Papa Bento: O progresso no conhecimento, na ciência, nos confortos e no poder é só um progresso dos meios; se não houver a melhoria dos fins, objetivos ou desejos, o progresso é uma ilusão. A razão aprimora os instrumentos, mas os fins são determinados pelos instintos formados antes do nascimento e estabelecidos antes que a razão possa florescer.

Trecho retirado do livro “A Era de Voltaire” do historiador e filósofo americano Will Durant (1885-1981) e da historiadora e escritora Ariel Durant (1898-1981) em que o escritor francês Voltaire (1694-1778) tem um diálogo fictício no Elísio com o papa Bento XIV (1675-1758)

Rousseau havia dado expressão a um problema que aparece em qualquer sociedade avançada. Os frutos da tecnologia compensam a pressa, a tensão, a vista, os barulhos e os odores de uma vida industrializada? O esclarecimento prejudica a moralidade? É sábio seguir a ciência até a destruição mútua e a filosofia até o desencanto com as esperanças revigorantes?

Trecho retirado do livro “Rousseau e a Revolução” do historiador e filósofo americano Will Durant (1885-1981) e da historiadora e escritora Ariel Durant (1898-1981) sobre o escritor e filósofo Jean-Jacques Rousseau (1712-1778)

    Prezados leitores, quem nunca ouviu falar na máxima que normalmente resume o pensamento de Jean-Jacques Rousseau, tal como ele nos é transmitido: “O homem é bom, a sociedade o corrompe”? Esse conceito de uma sociedade corruptora começou a ser esboçado pelo escritor e filósofo genebrino quando ele escreveu um ensaio para concorrer a um prêmio oferecido em 1749 pela Academia de Dijon, a qual propunha o seguinte tema: “A restauração das ciências e das artes contribuiu para corromper ou purificar a moral? Para responder a essa pergunta, Rousseau elaborou seu “Discurso sobre as artes e as ciências”, no qual ele aponta os males da civilização.
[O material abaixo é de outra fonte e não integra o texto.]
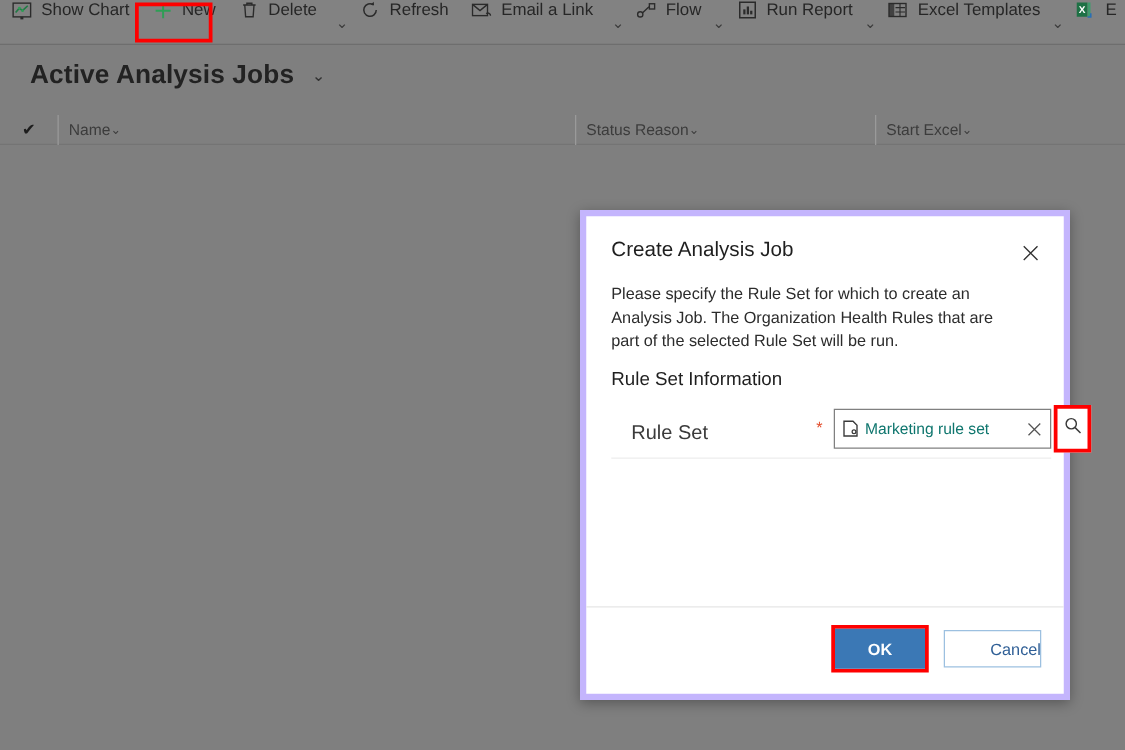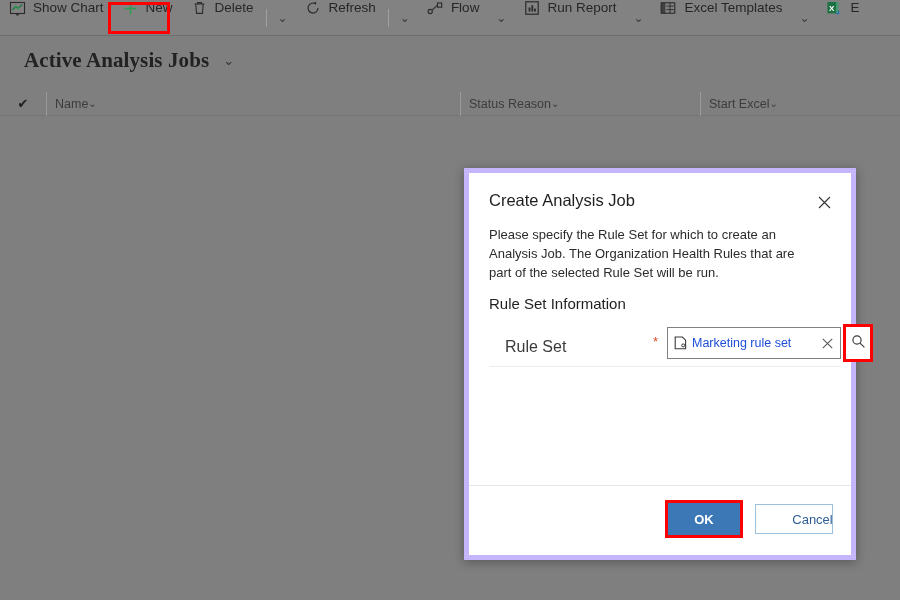--- a/index.html
+++ b/index.html
@@ -203,6 +203,16 @@
     <span class="cmd-label">Refresh</span>
   </div>
 
+  <div class="cmd">
+    <span class="cmd-ico">
+      <svg width="17" height="14" viewBox="0 0 17 14">
+        <rect x="1" y="2.5" width="12" height="9" fill="none" stroke="#2b2b2b" stroke-width="1.1"></rect>
+        <polyline points="1,2.5 7,7.5 13,2.5" fill="none" stroke="#2b2b2b" stroke-width="1.1"></polyline>
+        <path d="M12 10 a2 2 0 0 1 3.4 1.6" fill="none" stroke="#2b2b2b" stroke-width="1.1"></path>
+      </svg>
+    </span>
+    <span class="cmd-label">Email a Link</span>
+  </div>
   <div class="vsep"></div>
   <div class="caret">⌄</div>
 

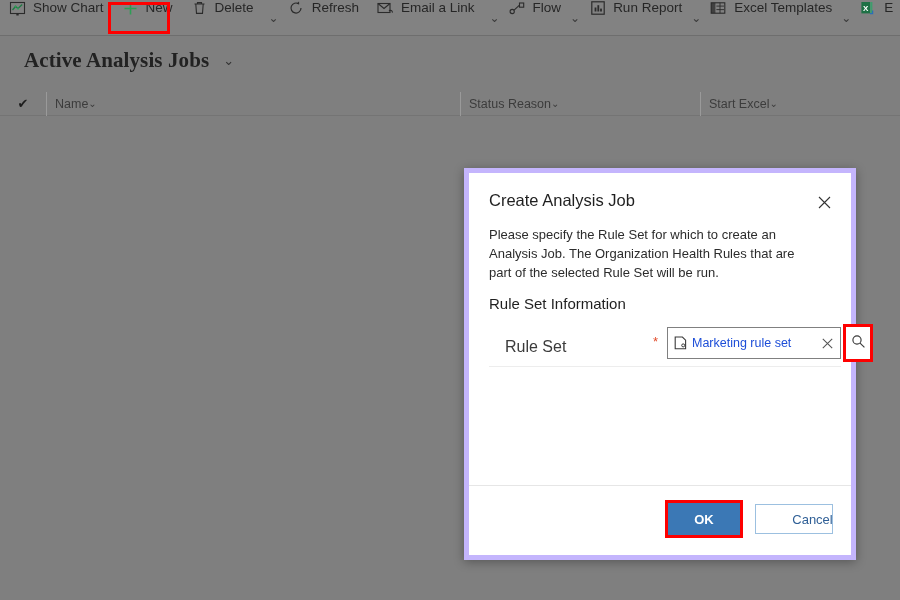--- a/index.html
+++ b/index.html
@@ -44,7 +44,7 @@
   
   .viewtitle {
     position: absolute; left: 24px; top: 48px;
-    display: flex; align-items: center; gap: 14px; font-family: Liberation Serif, serif;
+    display: flex; align-items: center; gap: 14px;
   }
   .viewtitle h1 {
     font-size: 21px; font-weight: 600; color: #222; letter-spacing: .1px;

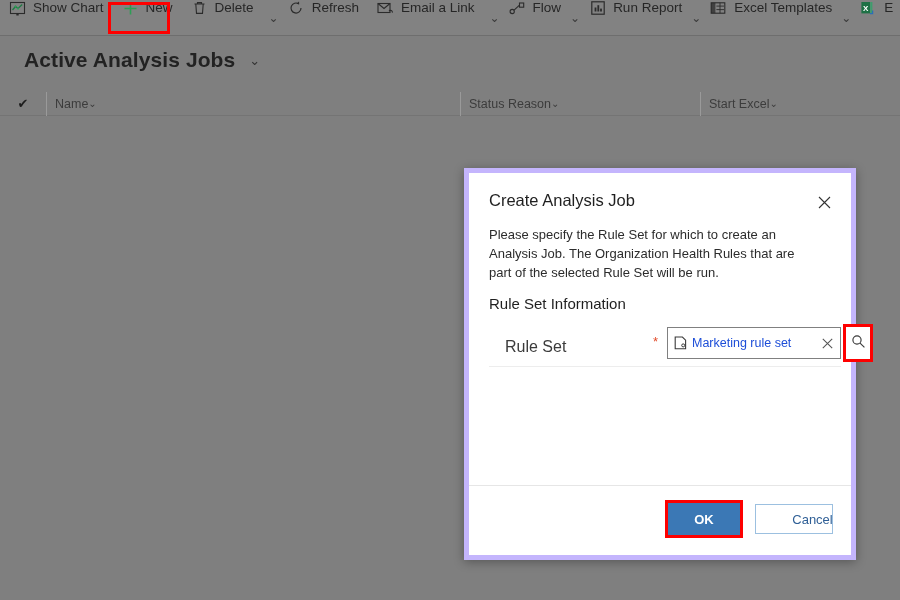--- a/index.html
+++ b/index.html
@@ -110,7 +110,7 @@
   }
   .lookup-ico { width: 24px; display:flex; align-items:center; justify-content:center; }
   .lookup-val {
-    flex: 1; font-size: 12.5px; color: #1d4ed8;
+    flex: 1; font-size: 12.5px; color: #0f766e;
     overflow: hidden; text-overflow: ellipsis; white-space: nowrap;
   }
   .lookup-clear {

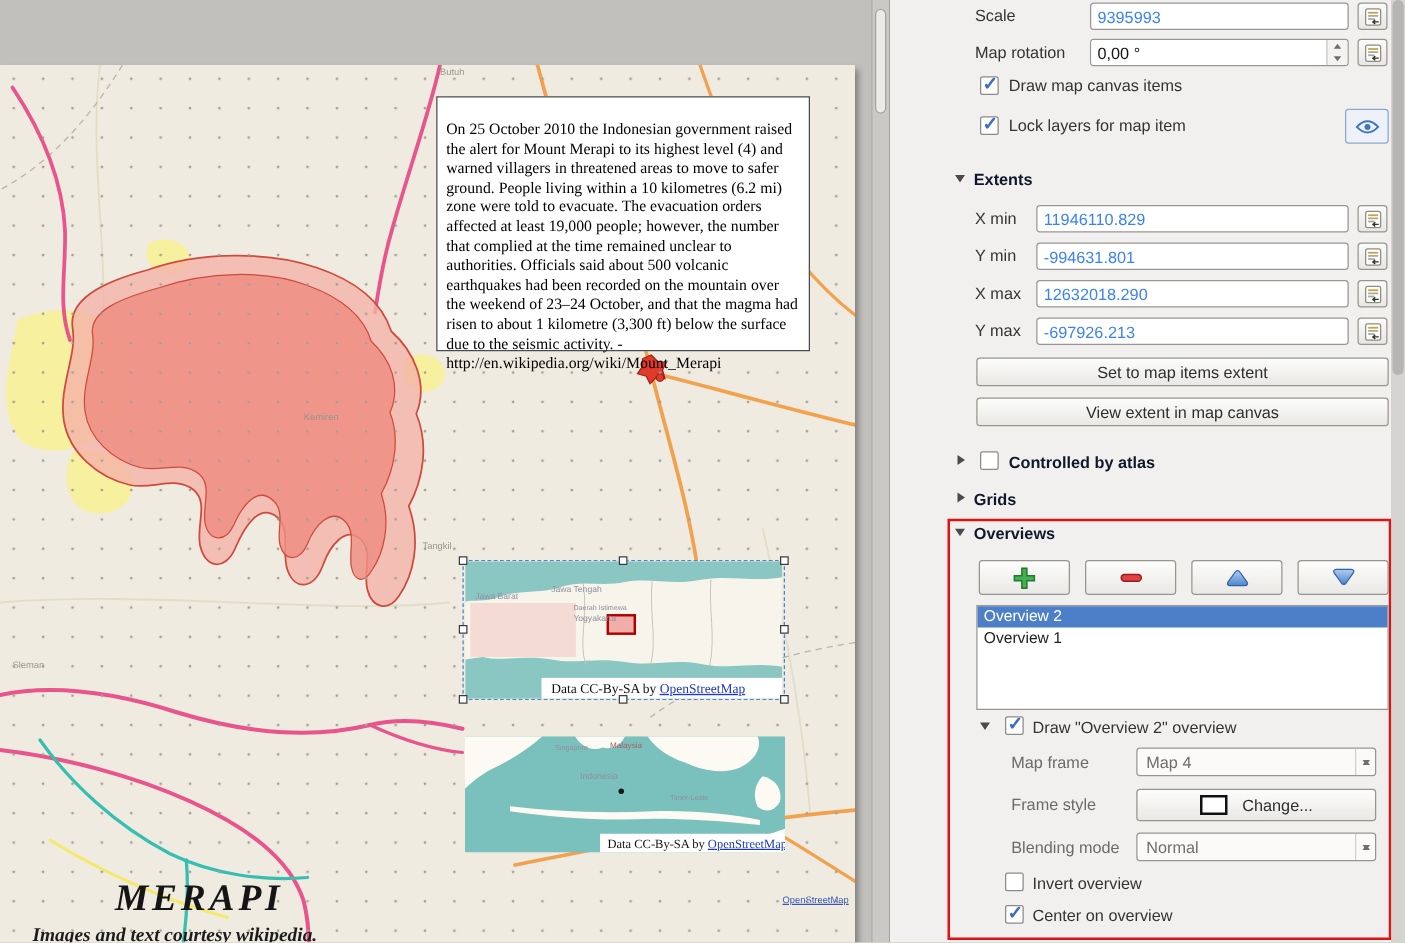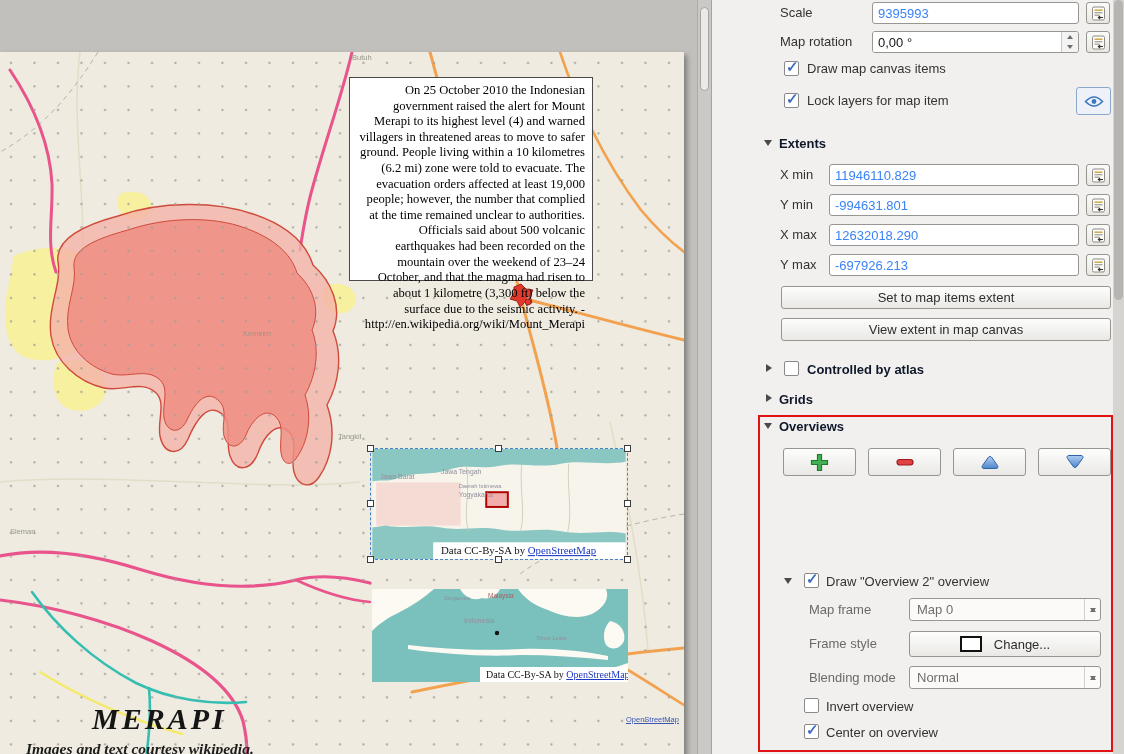--- a/index.html
+++ b/index.html
@@ -16,8 +16,8 @@
   .plbl { position:absolute; font-size:7.5px; color:#98968c; white-space:nowrap; }
   .osm-main { position:absolute; font-size:7.5px; color:#3a57b5; text-decoration:underline; white-space:nowrap; }
 
-  .textbox { position:absolute; left:349px; top:25px; width:244px; height:204px; background:#fff;
-             border:1px solid #4a4a4a; padding:5px 7px; font:12.6px/1.24 "Liberation Serif", serif; color:#000;text-align:right; }
+  .textbox { position:absolute; left:349px; top:25px; width:299px; height:204px; background:#fff;
+             border:1px solid #4a4a4a; padding:18px 7px; font:12.6px/1.24 "Liberation Serif", serif; color:#000; }
 
   .inset1 { position:absolute; left:370px; top:396px; width:258px; height:112px; border:1px dashed #4a84c8; }
   .inset1 svg, .inset2 svg { position:absolute; left:0; top:0; width:100%; height:100%; }

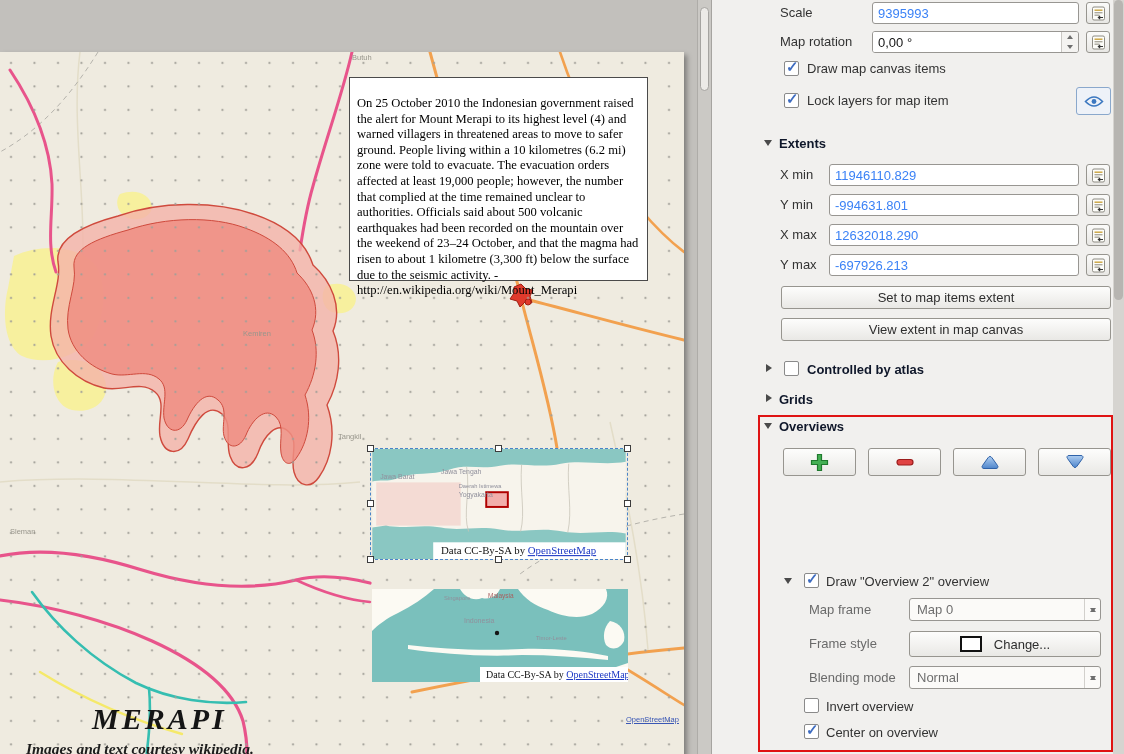--- a/index.html
+++ b/index.html
@@ -357,6 +357,10 @@
       </svg>
     </button>
 
+    <div class="list" style="left:69px; top:484px; width:330px; height:84px;">
+      <div class="list-item selected">Overview 2</div>
+      <div class="list-item">Overview 1</div>
+    </div>
 
     <span class="arr-down" style="left:72px; top:578px;"></span>
     <span class="cb checked" style="left:92px; top:573px;"></span>

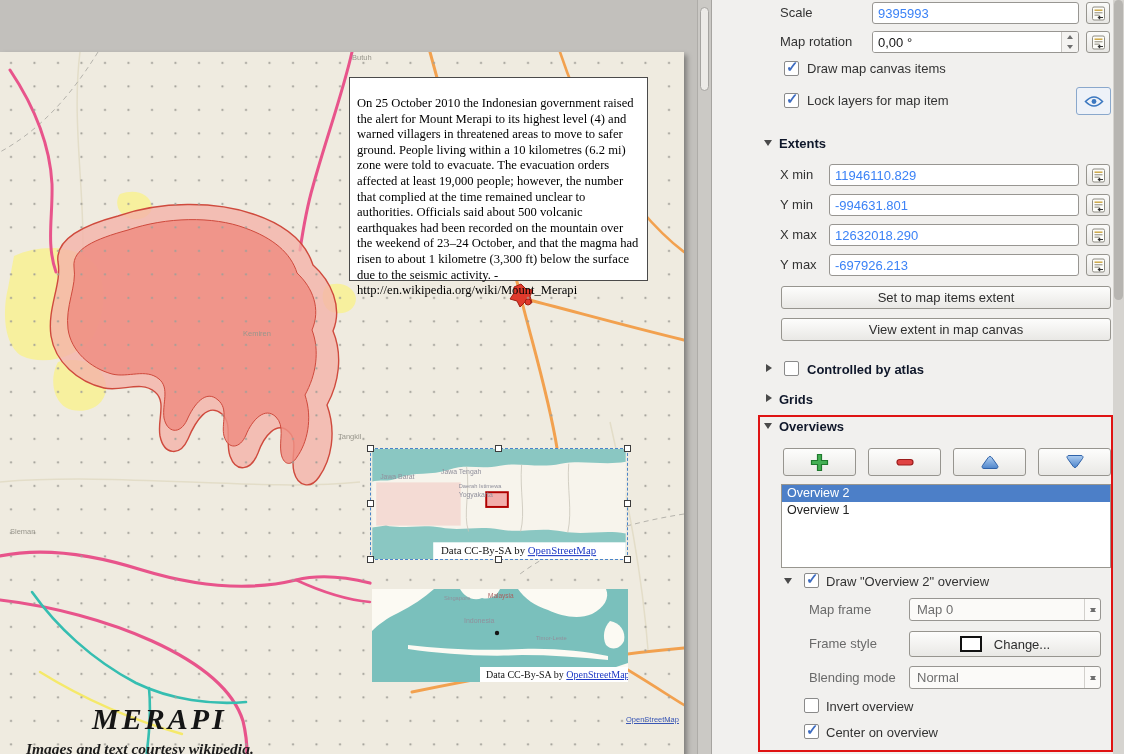--- a/index.html
+++ b/index.html
@@ -368,7 +368,7 @@
 
     <span class="plabel sub" style="left:97px; top:602px;">Map frame</span>
     <div class="combo" style="left:197px; top:598px; width:192px;">
-      <span class="val">Map 0</span>
+      <span class="val">Map 4</span>
       <span class="carets">
           <span class="tri-up"></span>
           <span class="tri-dn"></span>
    A experiência de Rousseau com a civilização era marcada por sua estadia em Paris, cidade em que ele conheceu e frequentou o grupo dos philosophes que criticavam a Igreja e propunham a organização da sociedade sobre bases racionais. Como vimos na semana passada, o escritor e filósofo genebrino era uma alma sensível, sensível ao ponto de indignar-se tremendamente com o comportamento de um aristocrata francês, o Conde Pierre-Auguste de Montaigu, que não lhe pagara o salário, mas que apesar de seu comportamento lamentável continuava gozando de respeitabilidade na sociedade porque sabia seguir as regras da etiqueta, da polidez, da civilidade.

    Sob essa perspectiva, a reputação da pessoa em uma sociedade sofisticada como a francesa era baseada na mais pura artificialidade. As pessoas trocavam fórmulas polidas entre si como se tivessem grande estima umas pelas outras, mantinham uma aparência elegante, à base de perucas e roupas bem talhadas, como se fossem todas belas de corpo e de alma. Nada mais longe da verdade. Aquela fachada reluzente formada por palavras bem ditas e figuras estilosas tinha atrás de si a corrupção moral, a licenciosidade incentivada pela sensualidade da arte, a obsessão com a fofoca maliciosa e as tiradas inteligentes e irreverentes, o esnobismo social, as extravagâncias indiferentes dos ricos financiadas pela extorsão dos pobres. De que adiantava o exercício da razão se isso levava à dessecação da alma, perdida nos becos sem saída das especulações filosóficas que não chegavam a certeza nenhuma e tornavam o homem desiludido a respeito do significado da sua vida e do seu destino?

    A solução para Rousseau era uma volta à simplicidade do campo, à vida rústica e autêntica dos camponeses da sua Suíça natal, terra de indivíduos livres, corajosos, resilientes face à diversidade, imunes aos canto da sereia da filosofia, da ciência, da literatura e da arte, porque estavam dedicados ao trabalho no campo que lhes dava sustento e prosperidade. Daí que a resposta dada pelo “Discurso sobre as artes e as ciências” à pergunta colocada pela Academia de Dijon foi que a restauração das ciências e das artes contribuiu para corromper a moral, tornando as pessoas hipócritas, fazendo-as perder a paz de espírito pelo abandono das antigas crenças religiosas e a inocência pelo aumento da complexidade das interações humanas, que incentivava comportamentos malévolos.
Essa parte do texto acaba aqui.